Tuesday, July 20, 2021

When protected concerted activity isn’t protected


Netflix has fired three marketing executives for criticizing their co-workers over Slack. According to The Hollywood Reporter, "the executives in question thought the messages were private. An insider says an employee stumbled across several months’ worth of these messages and reported it."

In a comment posted to LinkedIn, Netflix Co-CEO and Chief Content Officer Sarandos provides the details: 
Very early on at Netflix, Reed Hastings wrote a culture memo for the company with Patty McCord, then our head of talent. At its heart was the notion of integrity and feedback, which they described as "You only say things about fellow employees you say to their face".

What happened here was unfortunately not simply venting on Slack or a single conversation. These were critical, personal comments made over several months about their peers (not their management as suggested by The Hollywood Reporter) - including during meetings when those peers were talking or presenting. This is entirely inconsistent with those values, which is why their manager fired them.

 "Jon," you might be thinking, "this sounds an awful lot like protected concerted activity under Section 7 of the National Labor Relations Act. You've spilled a lot of digital ink over the years telling us why we can't fire employees for what they post to social media for that reason. What gives?"

You are correct that Section 7 of the National Labor Relations Act grants employees the right to engage in protected concerted activity — the right to talk between and among themselves about wages, hours, and other terms and conditions of employment. These protections most definitely can extend to your employees' gripes about their bosses in person and online. Without seeing these employees' Slack posts, I have no idea whether they meet this standard or not. They could, but I just don't know.

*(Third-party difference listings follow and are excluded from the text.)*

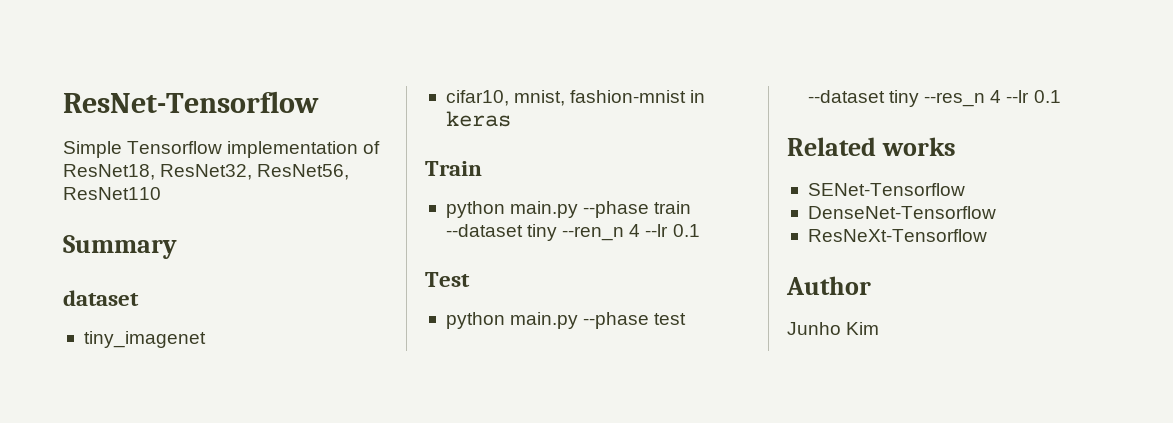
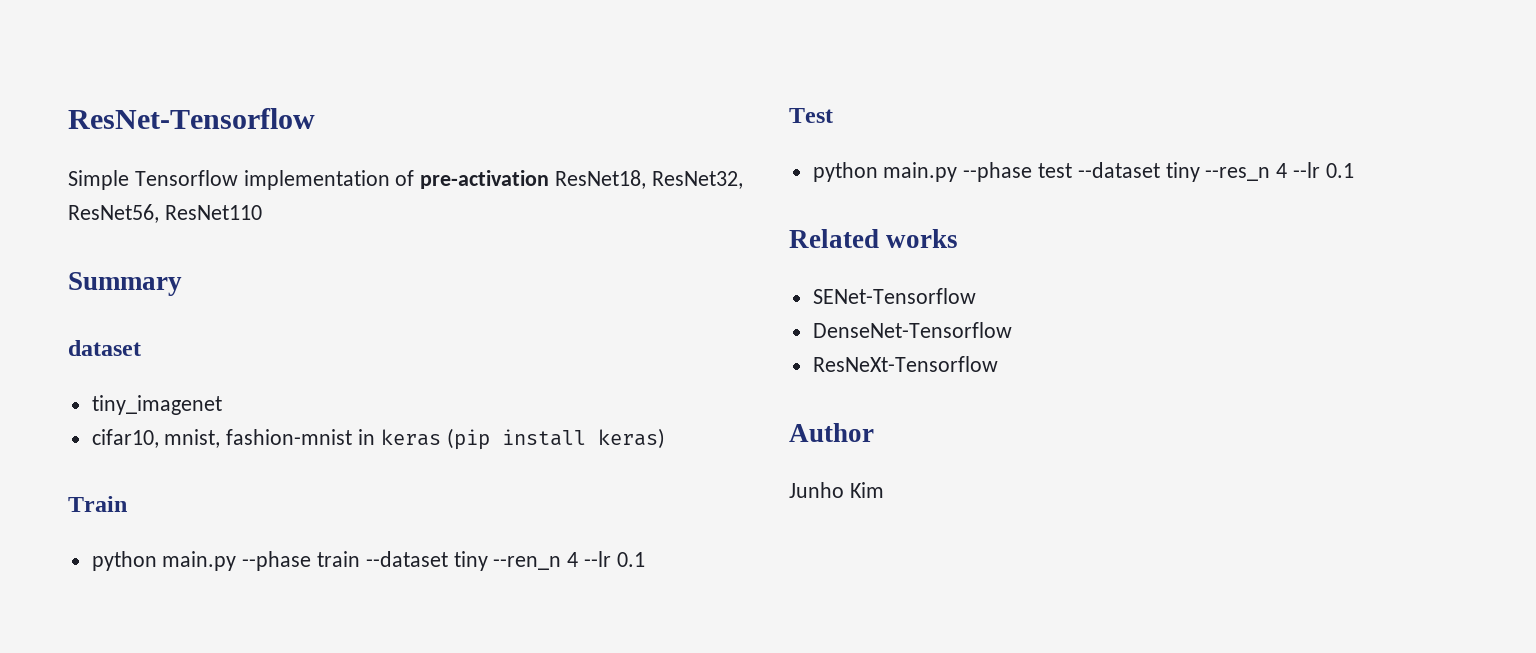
(381, 147) none -> [420,170,550,189] pre-activation
(511, 119) none -> [446,428,665,450] (pip install keras)

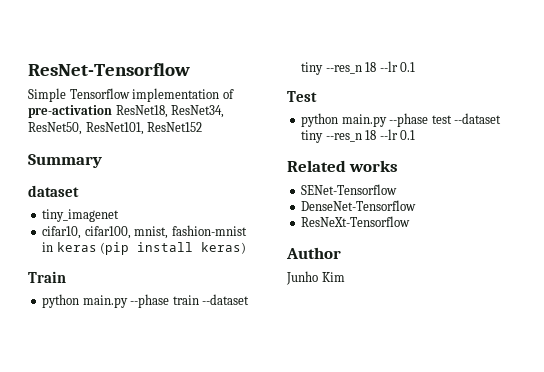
[651,171,743,189] [68,204,262,223] ResNet32, ResNet56, ResNet110 -> [171,105,225,118] [28,122,203,135] ResNet34, ResNet50, ResNet101, ResNet152
(159, 438) none -> [84,226,131,239] cifar100,
[493,552,579,570] --ren_n 4 -> [325,62,377,74] --res_n 18
[1276,163,1288,178] 4 -> [365,130,377,140] 18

What I do know, however, is that these three fired employees were not "employees" covered by the National Labor Relations Act; they were almost certainly "supervisors," which the NLRA does not cover.

According to the NLRA, "The term 'supervisor' means any individual having authority, in the interest of the employer, to hire, transfer, suspend, lay off, recall, promote, discharge, assign, reward, or discipline other employees, or responsibly to direct them, or to adjust their grievances, or effectively to recommend such action, if in connection with the foregoing the exercise of such authority is not of a merely routine or clerical nature, but requires the use of independent judgment," and the term "Employee" does not include "any individual employed as a supervisor."

The three individuals Netflix fired were high-level marketing executives. It would be hard to imagine them not qualifying as statutory supervisors under the NLRA. Thus, Netflix was likely free to fire them because of their online posts without running afoul of the NLRA's protections.